Ada konsensus yang berkembang bahwa apa yang disebut pengobatan psikologis terpadu untuk penyalahgunaan zat dan masalah kesehatan mental terkait memang bermanfaat, tambah peneliti. Alasan di balik gagasan ini adalah bahwa pengobatan dapat meringankan gejala depresi atau kecemasan dan meningkatkan kualitas hidup pasien, atau membantu mereka memahami hubungan antara gejala-gejala tersebut dan keinginan mereka untuk menggunakan obat-obatan atau minuman, atau keduanya. Namun, hingga saat ini belum ada tinjauan penelitian yang memberikan bukti yang mendukung atau menentang jenis pengobatan ini.
Untuk mengisi kesenjangan pengetahuan, Hesse mengidentifikasi sembilan percobaan yang membandingkan pengobatan terpadu dengan pengobatan penyalahgunaan narkoba hanya untuk orang-orang dengan masalah penggunaan narkoba dan kecemasan atau depresi.
Meskipun penelitian tersebut menggunakan metode dan populasi pasien yang berbeda, sehingga sulit untuk melakukan analisis gabungan, hasil pengobatan terpadu untuk depresi dan penyalahgunaan zat “menjanjikan,” tulis Hesse.
Secara keseluruhan, pengobatan terpadu menghasilkan persentase hari berpantang yang lebih tinggi, dan kecenderungan menuju tingkat gejala depresi yang lebih rendah dan lebih banyak pasien yang tetap menjalani pengobatan.
Di sisi lain, tinjauannya terhadap bukti menemukan sedikit dukungan untuk pengobatan terpadu untuk penyalahgunaan zat dan kecemasan. Faktanya, ia mencatat, “beberapa penelitian melaporkan bahwa hasil pengobatan terpadu menghasilkan hasil yang lebih buruk dibandingkan pengobatan yang hanya berfokus pada gangguan penggunaan narkoba.”
Mengapa pengobatan terpadu penyalahgunaan zat berhasil untuk pasien depresi namun tidak untuk pasien yang cemas adalah “sebuah misteri,” kata Hesse kepada Reuters Health dalam sebuah wawancara. “Ini adalah dua kelainan yang sangat dekat.”
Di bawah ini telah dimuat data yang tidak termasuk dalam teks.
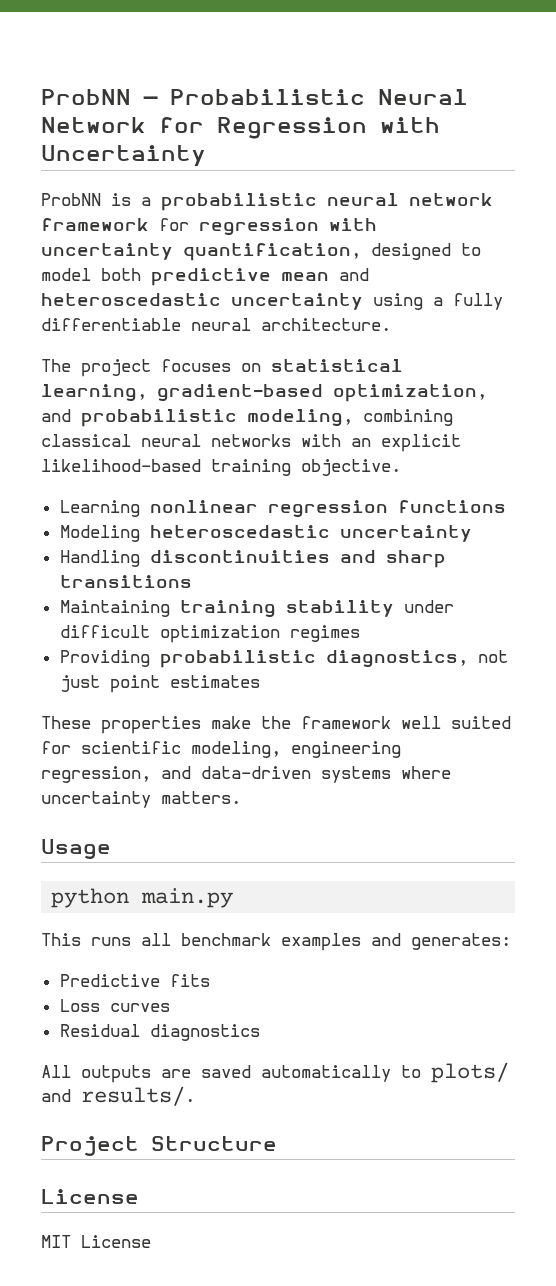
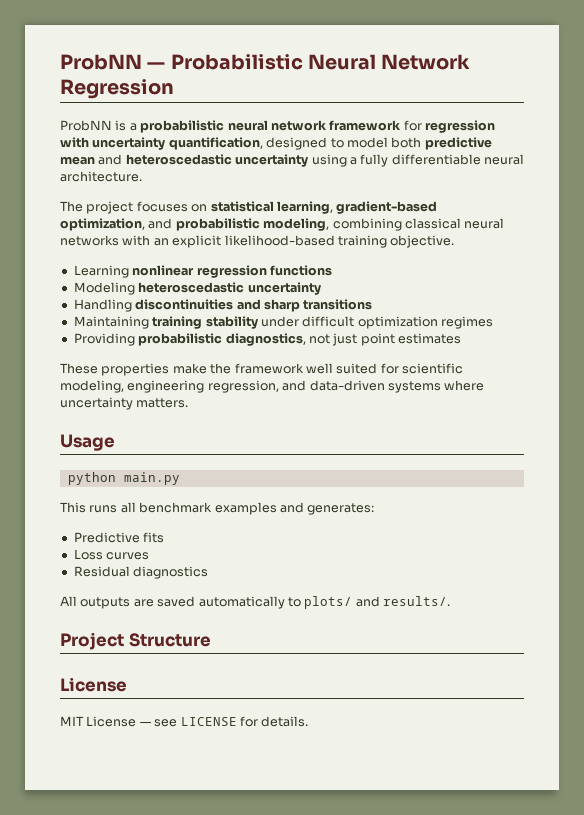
- ProbNN — Probabilistic Neural Network for Regression with Uncertainty
+ ProbNN — Probabilistic Neural Network Regression
- MIT License
+ MIT License — see LICENSE for details.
Perawatan eksposur, di mana seseorang dihadapkan pada sesuatu yang menyebabkan kecemasan, telah terbukti menjadi pengobatan yang efektif untuk kecemasan, tambahnya, namun pendekatan ini mungkin tidak berhasil untuk seseorang yang juga memiliki masalah alkohol atau narkoba. “Psikoterapi justru dapat memicu beberapa perasaan tidak nyaman yang memicu escape respon,” jelasnya, mendorong orang tersebut untuk kembali menggunakan narkoba atau alkohol.
“Apa yang saya rekomendasikan berdasarkan pengalaman klinis dan penelitian lainnya adalah menunggu beberapa saat sampai pasien merasa sangat nyaman sehingga dia dapat mengatasi kecanduan obat-obatan atau alkohol dan melanjutkan perjalanan psikoterapi,” tambah Hesse.
Peneliti mengatakan dia berharap tinjauan ini akan membantu meningkatkan kesadaran bahwa, setidaknya dengan depresi, pengobatan terpadu dapat membantu pasien dengan masalah penggunaan narkoba. Namun, ia menambahkan bahwa penelitian lebih lanjut perlu dilakukan mengenai masalah ini, dan mencari cara efektif untuk menangani orang-orang yang mengalami kecemasan dan penyalahgunaan zat.